KDWB-FM (101.3 FM) is a radio station in the Twin Cities region of Minnesota, known for almost fifty years as a major Top 40 (CHR) pop music outlet. Its transmitter is located in Shoreview, Minnesota. The station is owned by Clear Channel Communications.



Between their AM and FM frequencies, KDWB has been an uninterrupted top 40 outlet since 1959. Originally starting out at 630 kHz, the station's owners purchased the 101.3 MHz frequency in 1976, later transferring the entire format there.



KDWB's origins on the AM dial date back to 1951, at 1590 kHz. The big station began as a collaboration between three brothers who named it WCOW, and it played country and old-time music. Vic, Nick, and Al Tedesco, who had previously put together a station in Stillwater, Minnesota, attempted to get into television on channel 17 the next year, but financial backing fell through. The channel 17 allocation was taken by Twin Cities Public Television in 1965. In the early days, WCOW signed on with a cowbell.

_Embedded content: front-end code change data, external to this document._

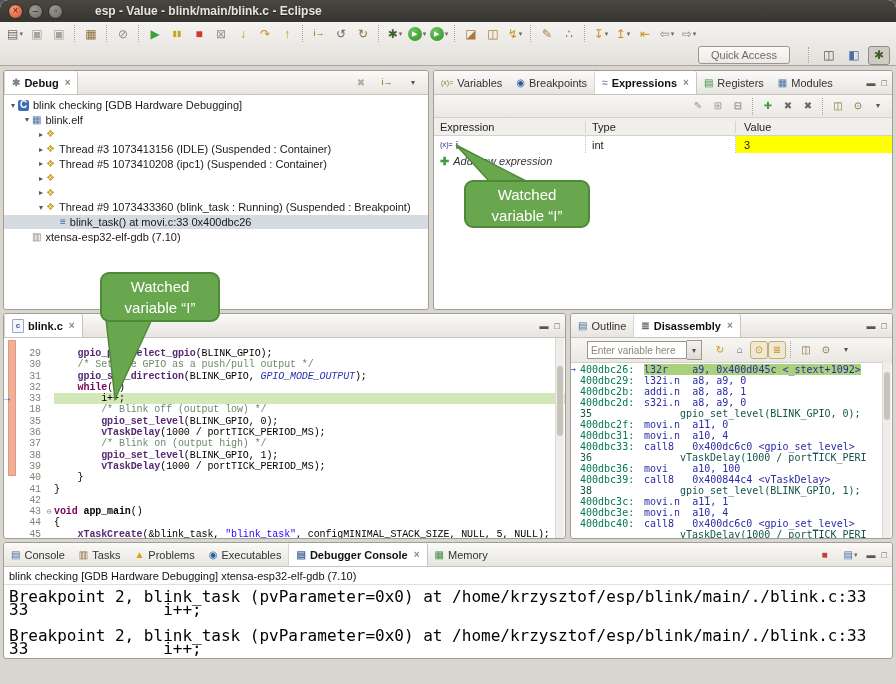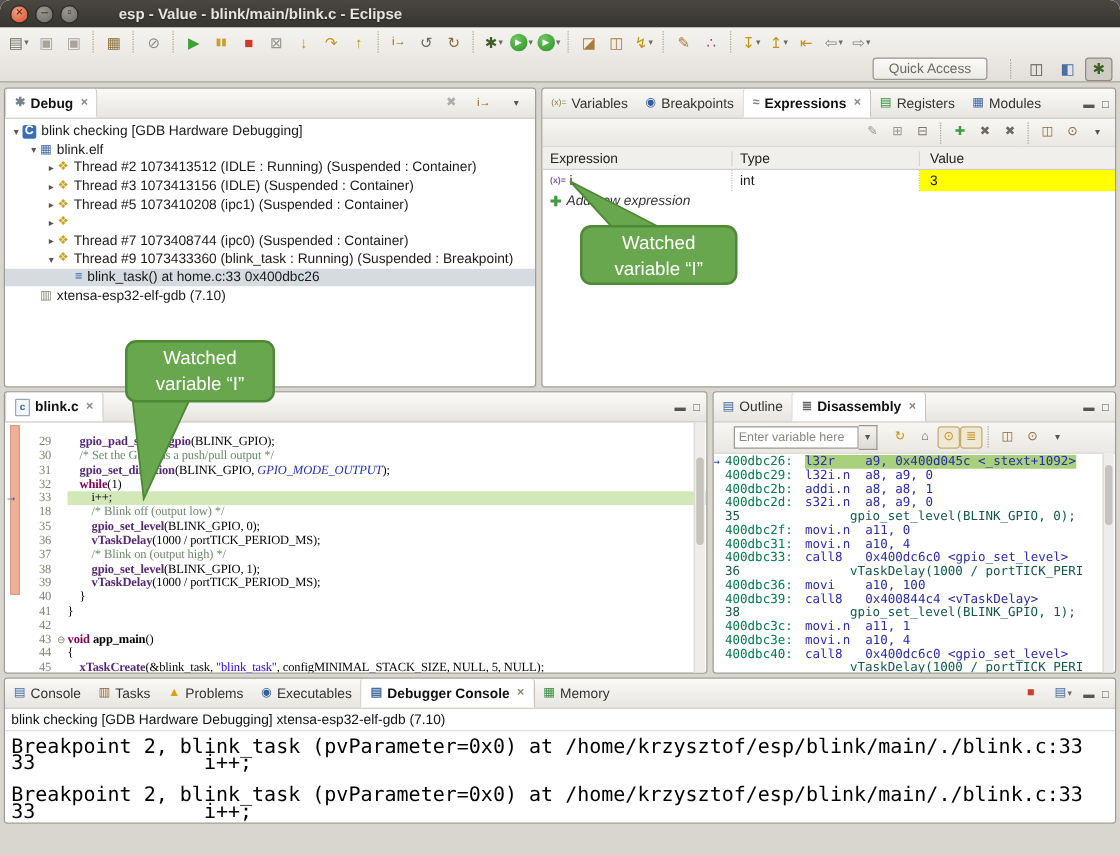"Thread #2 1073413512 (IDLE :" span { html: <span>Thread #2 1073413512 (IDLE : Running) (Suspended : Container)</span> -> none }
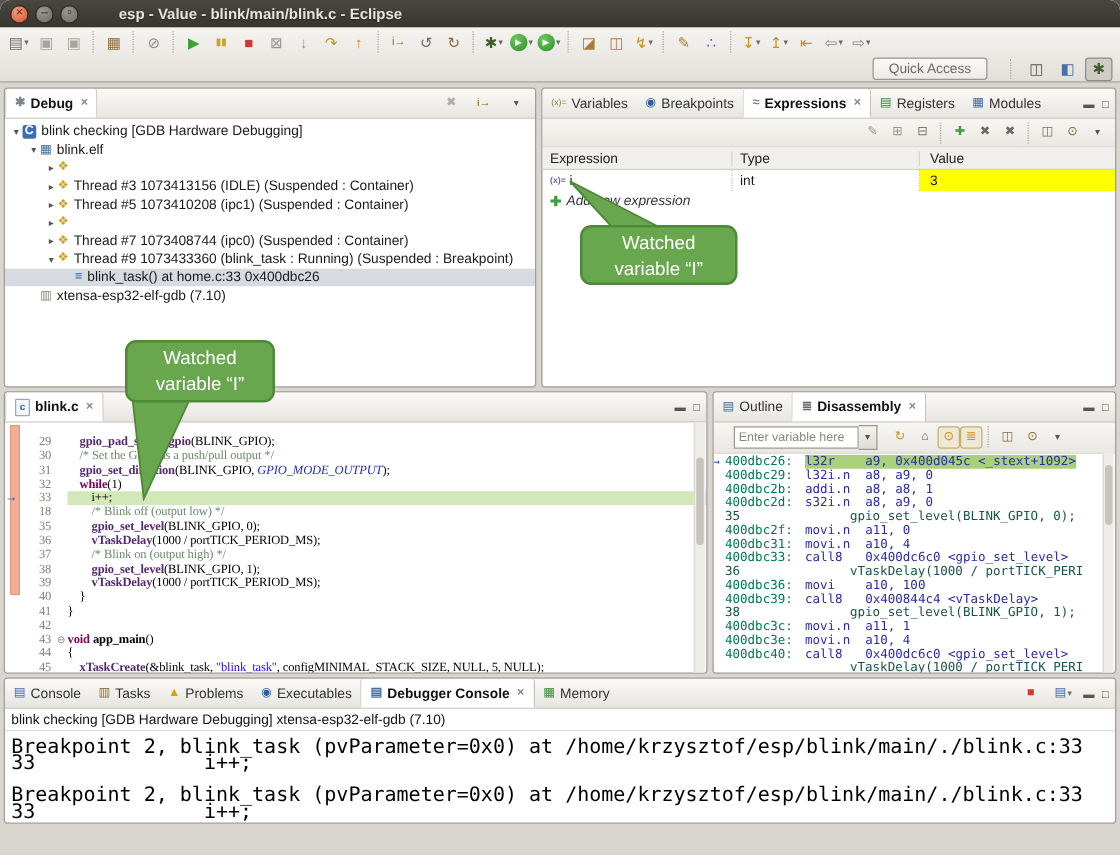"Thread #7 1073408744 (ipc0) (Suspended" span { html: <span>Thread #7 1073408744 (ipc0) (Suspended : Container)</span> -> none }
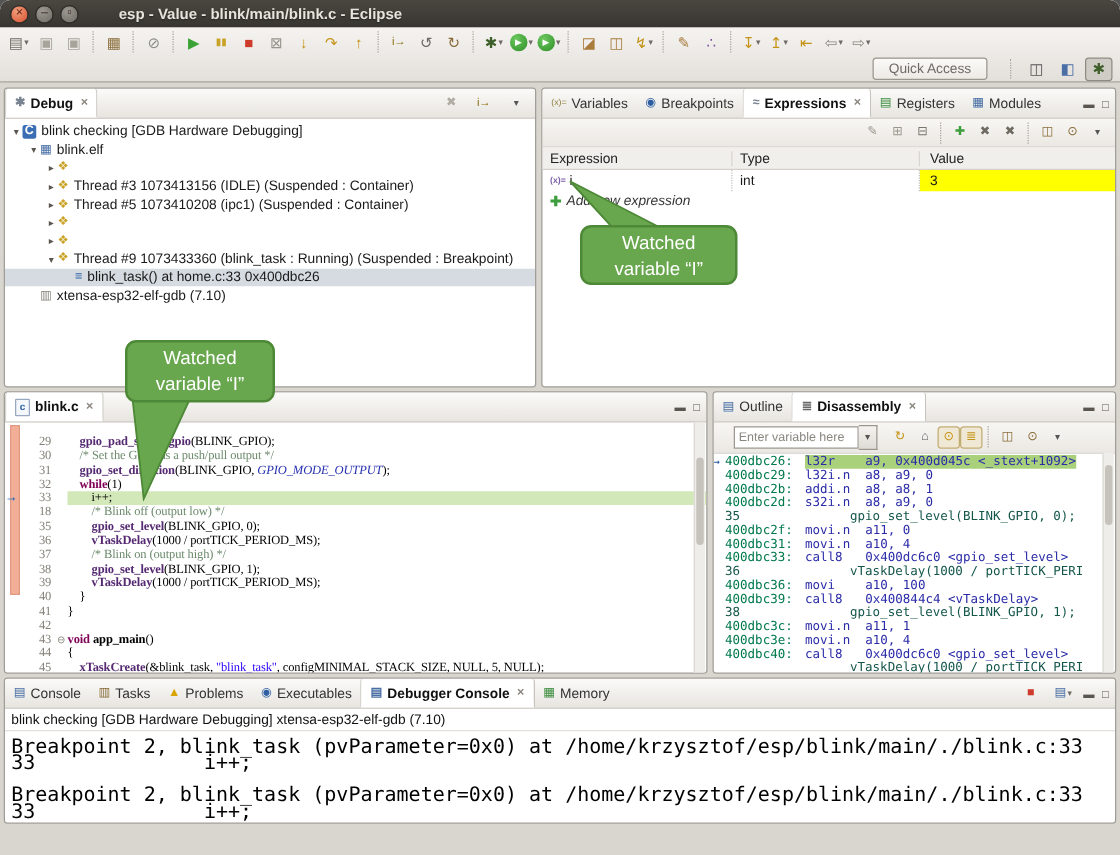"blink_task() at home.c:33 0x400dbc26" span { text: home.c:33 -> movi.c:33 }
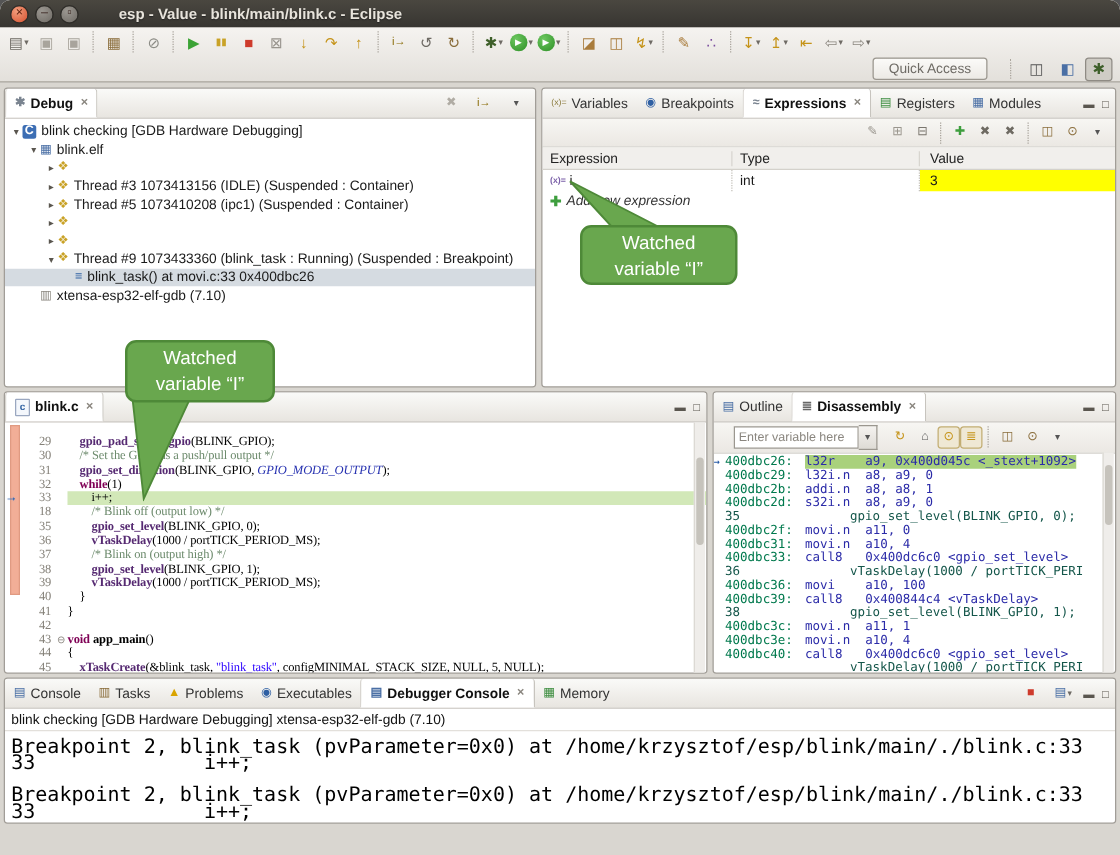"29" .codearea { font-family: Liberation Serif, serif -> Liberation Mono, monospace }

WCOW was not very successful, so the station transitioned to being a female-oriented station with the call sign WISK in 1957, and switched their frequency to 630 kHz the next year. Again, the format was not popular, and the station was soon sold to Crowell-Collier Broadcasting Company, who owned KFWB and KEWB in California. The top 40 format of those stations was brought to Minnesota, and the station was dubbed KDWB in 1959. It quickly became a major competitor to the established WDGY, which had been playing a pop music format for a few years by that point. With the 630 kHz frequency, KDWB, calling itself "Channel 63", began its long uninterrupted run as a pop music station.

7 Swingin' Gentlemen

An array of outstanding dj's, "the 7 Swinging Gentlemen" graced the airwaves of KDWB during the early to mid 1960's and 70's including Hal Murray, James Francis Patrick O'Neil, Don Duchene, Randy Cook, Lou Reigert, Rob Sherwood, Charlie Fox, Bob Lange, Bob Shannon,"True" Don Bleu, "Ugly" Del Roberts, Don K.Martin and Bobby Wayne. Program Directors included, Chuck Blore, Ted Randall, Sam Sherwood, Chuck Buell, Bob Shannon and John Sebastian


KDWB allegedly was the first station to have been fined by the Federal Communications Commission. They apparently had to pay $10,000 because of repeated willful violations of nighttime broadcast power restrictions on the AM band. A fire at the station knocked it off the air for a few days later that decade.

History of 101.3 FM

After two years of wrangling and obtaining start-up funds, WPBC officially signed on the air on October 18, 1949. The station was owned by the People's Broadcasting Company, founded by former WCCO announcer Bill Stewart and his wife Becky Ann. In contrast to WCCO and KSTP, WPBC carried no network programming, and were live and local all day. The station in the early years played a variety of middle of the road pop music and standards, and was even considered an innovator in the concept of singing jingles.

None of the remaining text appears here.